Top of TASK MATERIAL

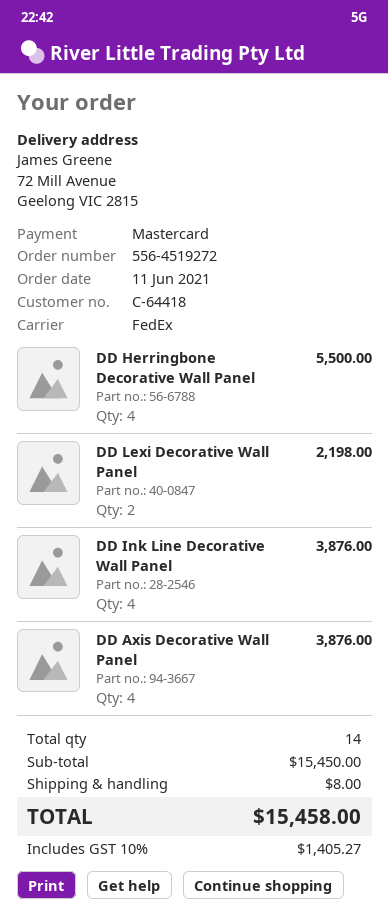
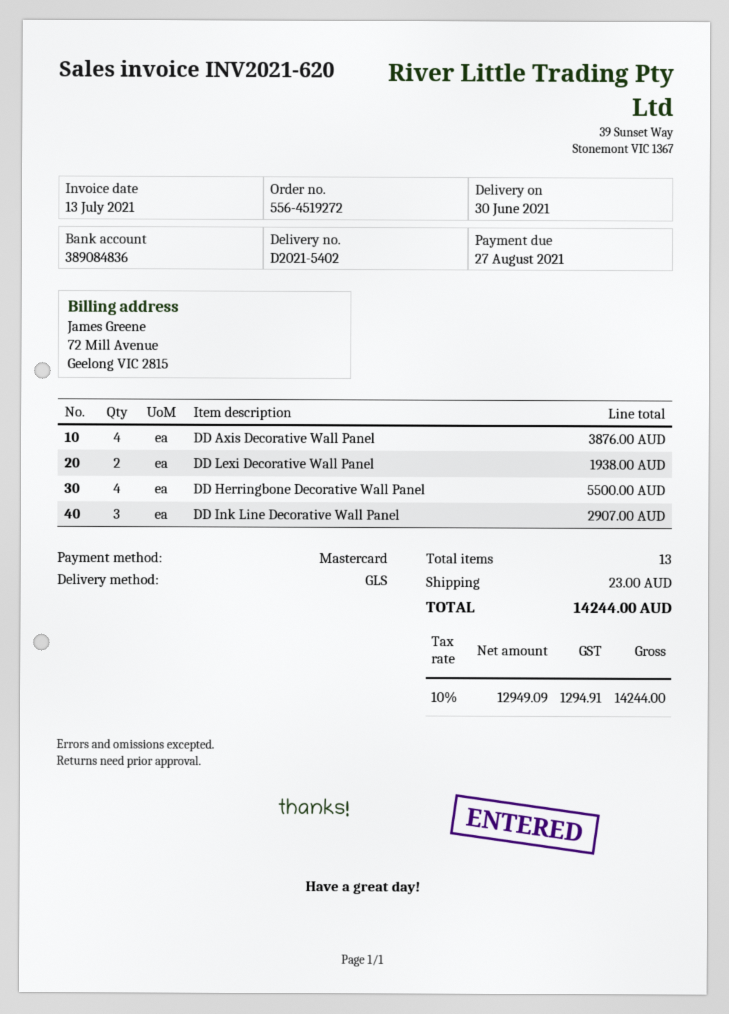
shipping method: FedEx -> GLS
DD Lexi Decorative Wall Panel: 2 for 2198.00 -> 2 for 1938.00
DD Ink Line Decorative Wall Panel: 4 for 3876.00 -> 3 for 2907.00
total quantity: 14 -> 13
shipping: 8.00 -> 23.00
tax: 10% = 1405.27 -> 10% = 1294.91
total: 15458.00 -> 14244.00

Bottom of TASK MATERIAL

_BRIEF_. The response should consist only of the lines from the one containing "shipping: 8.00 -> 23.00" to the end of the material above, both included.

_FINISHED EXERCISE_.
shipping: 8.00 -> 23.00
tax: 10% = 1405.27 -> 10% = 1294.91
total: 15458.00 -> 14244.00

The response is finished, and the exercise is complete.